The PRESEMT project constitutes a novel approach to Machine Translation, characterised by the use of (a) cross-disciplinary techniques, mainly borrowed from the machine learning and computational intelligence domains, and (b) relatively inexpensive language resources. The aim is to develop a language-independent methodology for the creation of a flexible and adaptable MT system, the features of which ensure easy portability to new language pairs or adaptability to particular user requirements. PRESEMT falls within the Corpus-based MT (CBMT) paradigm. The resources employed, a small bilingual corpus and a large target language (TL) monolingual one, are collected as far as possible over the web, to simplify the development of resources for new language pairs.

The key aspects of PRESEMT involve modelling based on syntactic phrases, as they have been proven to improve translation quality, pattern recognition approaches (such as extended clustering or neural networks) towards the development of a language-independent analysis and evolutionary algorithms for system optimisation.

PRESEMT has a duration of 3 years. The work plan is analysed into 9 work packages relating to five aspects, namely project management (WP1), dissemination activities (WP8), system specifications (WP2), system development & integration (WP3 – WP7) and validation & evaluation (WP9).

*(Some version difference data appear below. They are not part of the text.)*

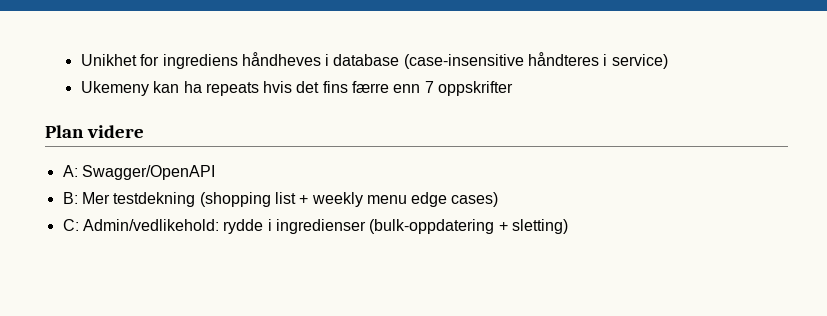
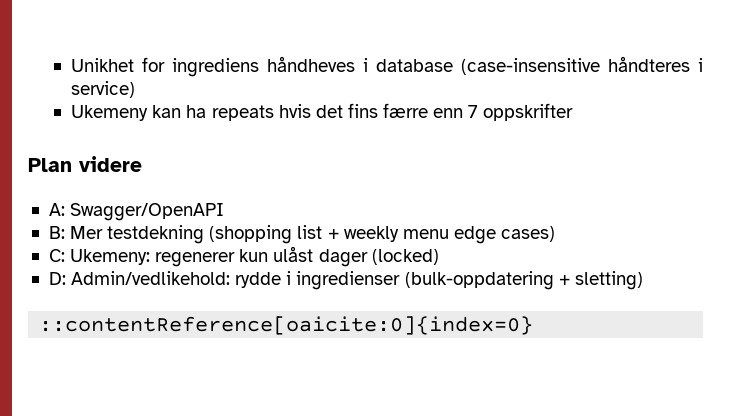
- C: Admin/vedlikehold: rydde i ingredienser (bulk-oppdatering + sletting)
+ C: Ukemeny: regenerer kun ulåst dager (locked)
+ D: Admin/vedlikehold: rydde i ingredienser (bulk-oppdatering + sletting)
+ ::contentReference[oaicite:0]{index=0}

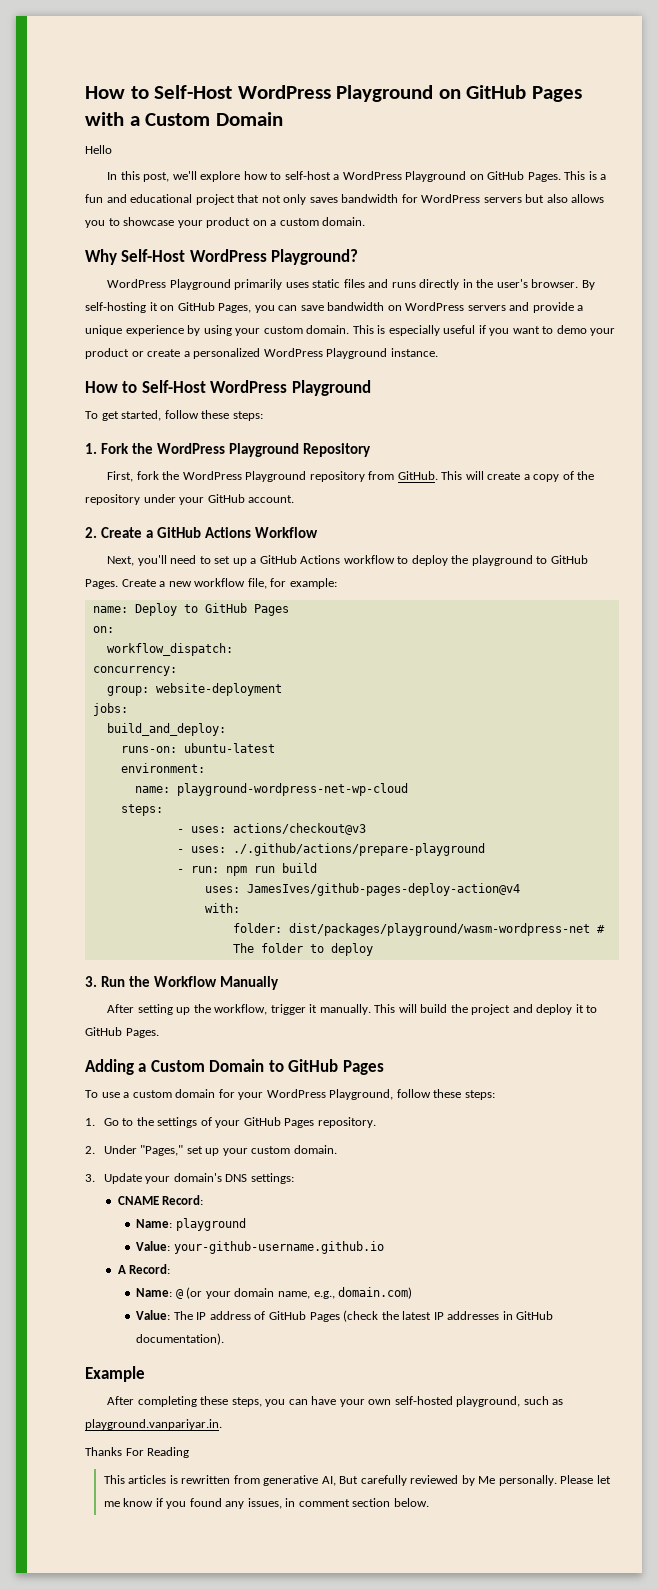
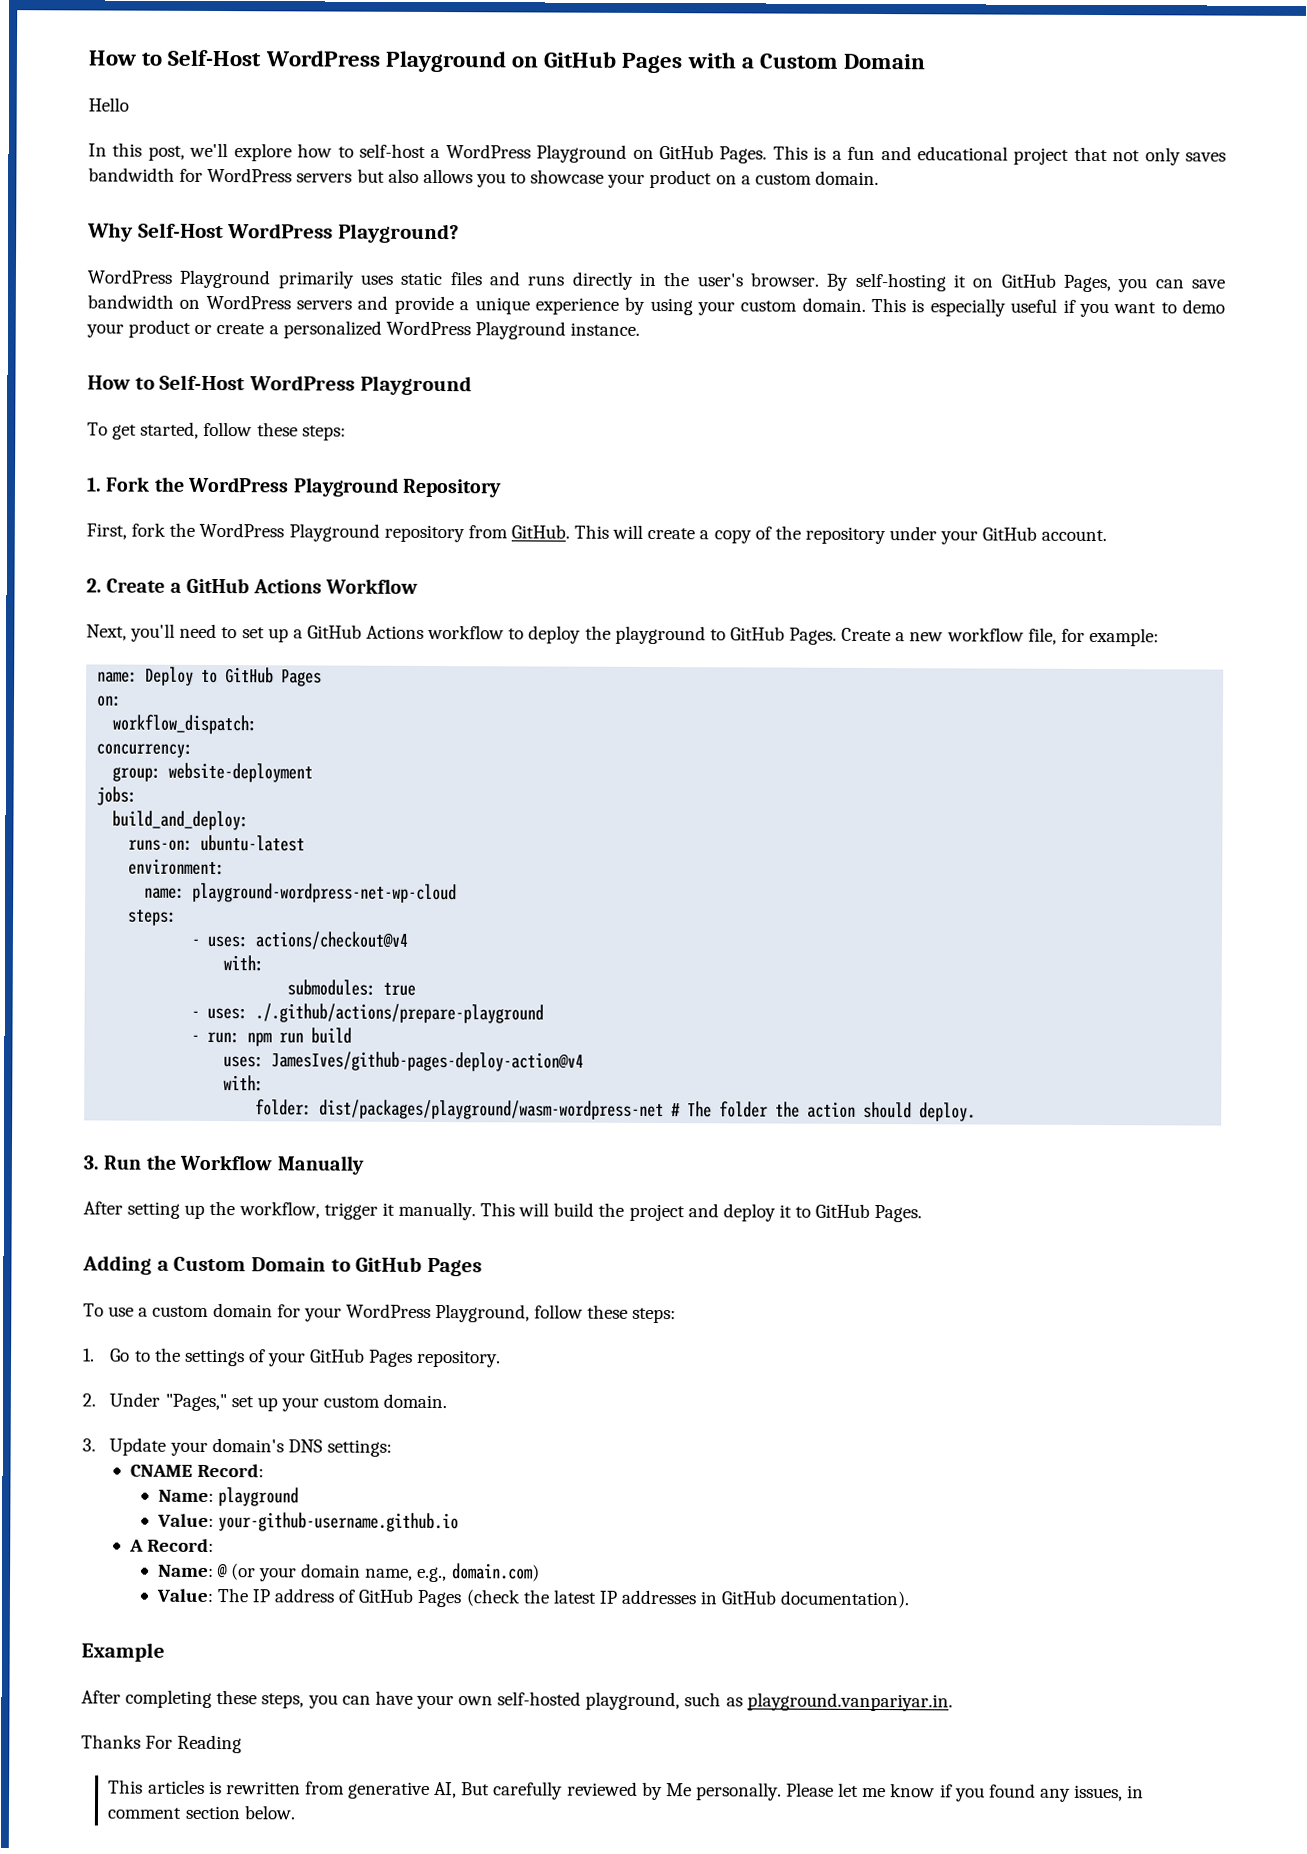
- - uses: actions/checkout@v3
+ - uses: actions/checkout@v4
+ with:
+ submodules: true
- folder: dist/packages/playground/wasm-wordpress-net # The folder to deploy
+ folder: dist/packages/playground/wasm-wordpress-net # The folder the action should deploy.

The language pairs studied are given below:

  • Czech --> English & German

  • English--> German

  • German --> English

  • Greek --> English & German

  • Norwegian --> English & German

Near the end of the project an assessment phase is scheduled, where additional language pairs will be investigated, with Italian as the target language.

Architecture

The PRESEMT system comprises 3 stages, each of which has a modular structure:

1. Pre-processing stage: It involves the compilation of resources needed for the MT system to perform, i.e. the collection and appropriate annotation of corpora, the elicitation of phrasing information as well as the extraction of semantic and statistical data.

2. Main translation engine: This component, being the core part of the system, translates a source language (SL) text to a target language (TL) one, drawing, in stepwise mode, on the information obtained in the Pre-processing stage.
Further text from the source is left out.